[Records drawn from a dataset]
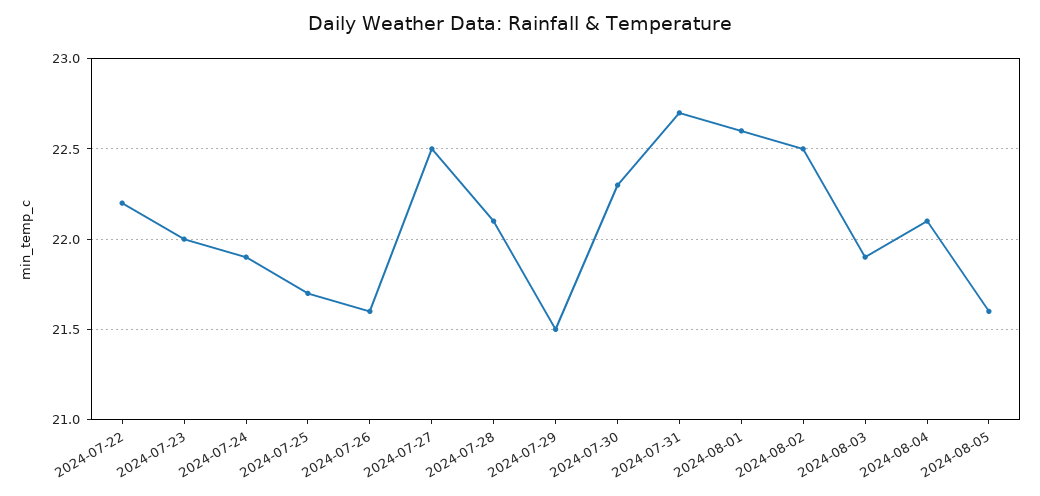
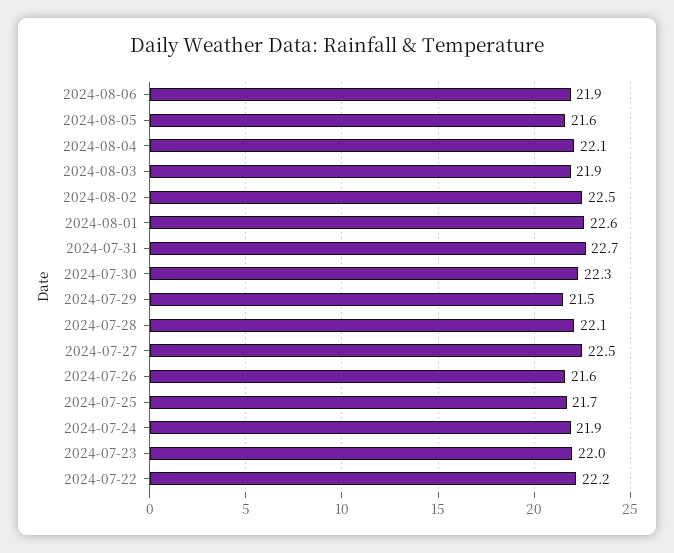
2024-08-06: none -> 21.9

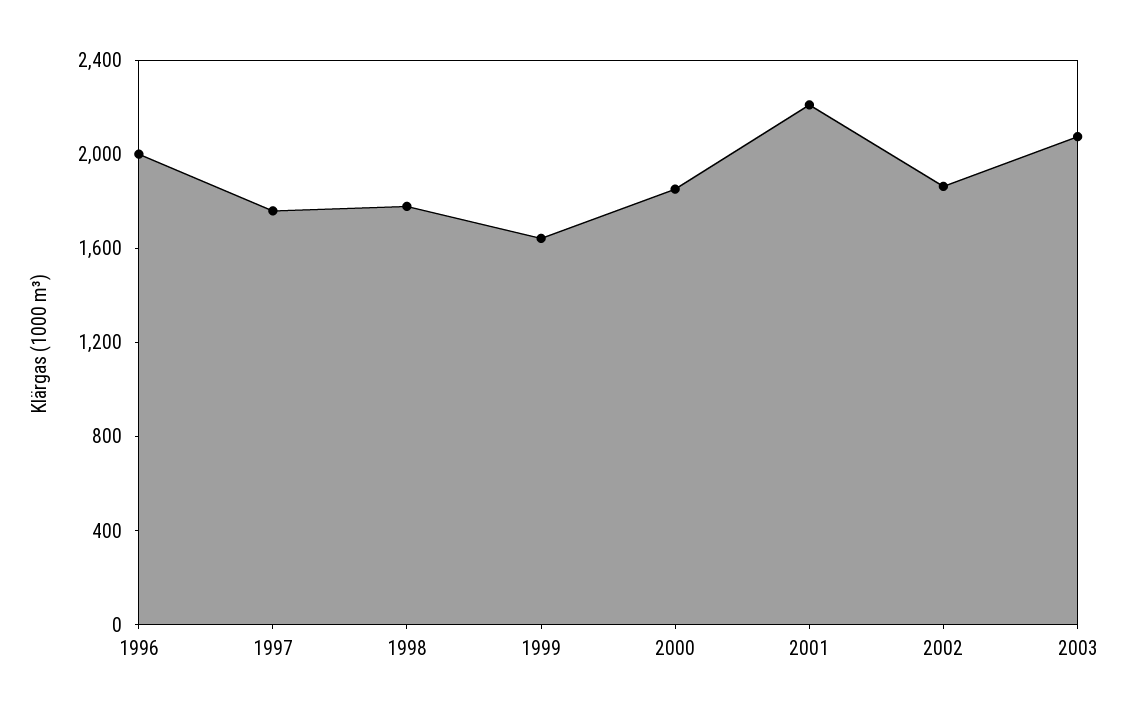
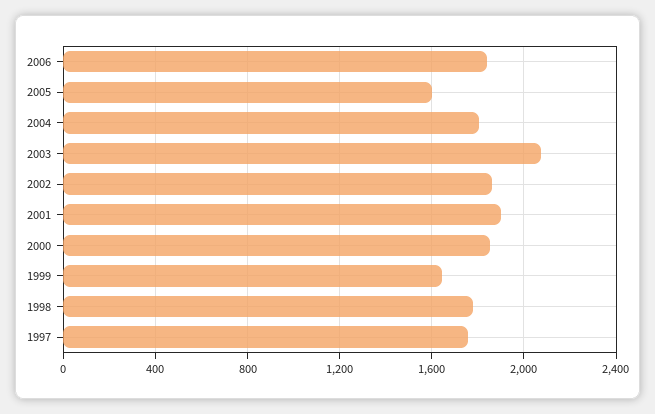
1996: 2000 -> none
2001: 2200 -> 1900
2006: none -> 1850
2005: none -> 1600
2004: none -> 1800

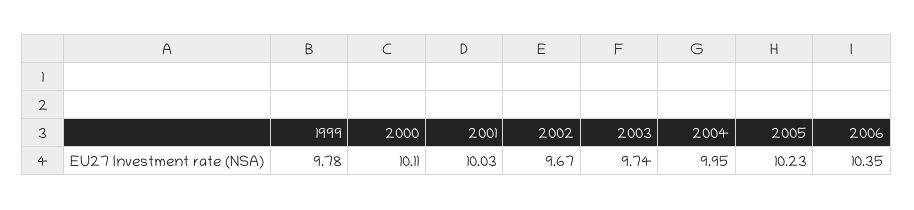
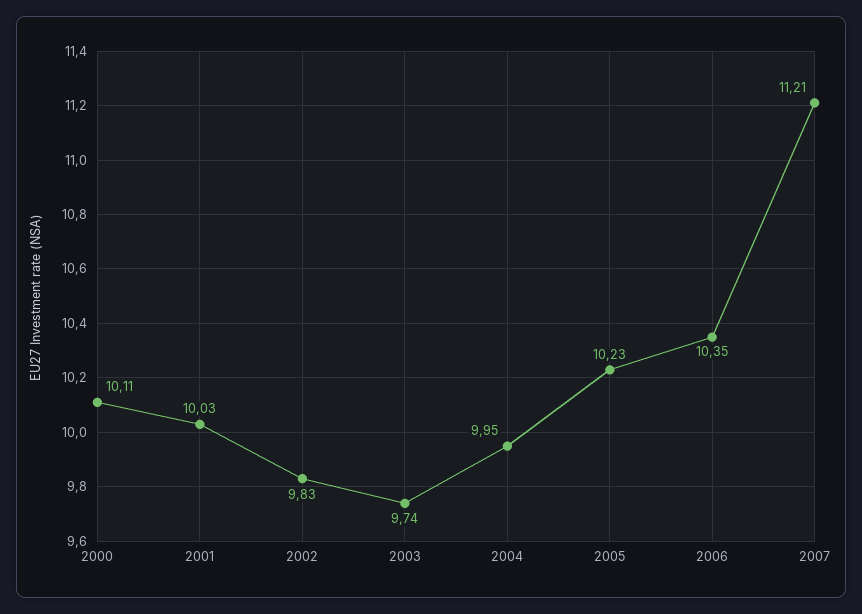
1999: 9.78 -> none
2002: 9.67 -> 9.83
2007: none -> 11.21

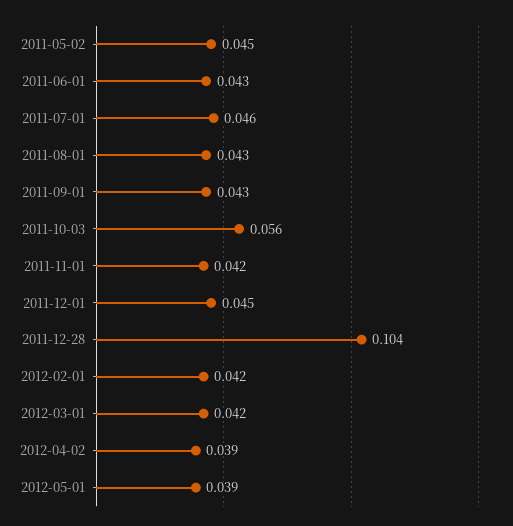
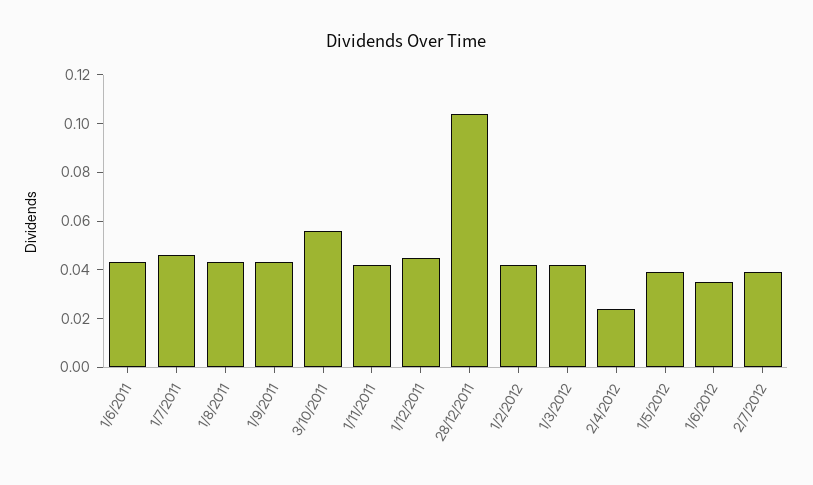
2011-05-02: 0.045 -> none
2012-04-02: 0.039 -> 0.025
1/6/2012: none -> 0.035
2/7/2012: none -> 0.04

__Assignment__. In your copy, include no pictures; print every line above exactly.

__Answer to this problem__.
2024-08-06: none -> 21.9

1996: 2000 -> none
2001: 2200 -> 1900
2006: none -> 1850
2005: none -> 1600
2004: none -> 1800

1999: 9.78 -> none
2002: 9.67 -> 9.83
2007: none -> 11.21

2011-05-02: 0.045 -> none
2012-04-02: 0.039 -> 0.025
1/6/2012: none -> 0.035
2/7/2012: none -> 0.04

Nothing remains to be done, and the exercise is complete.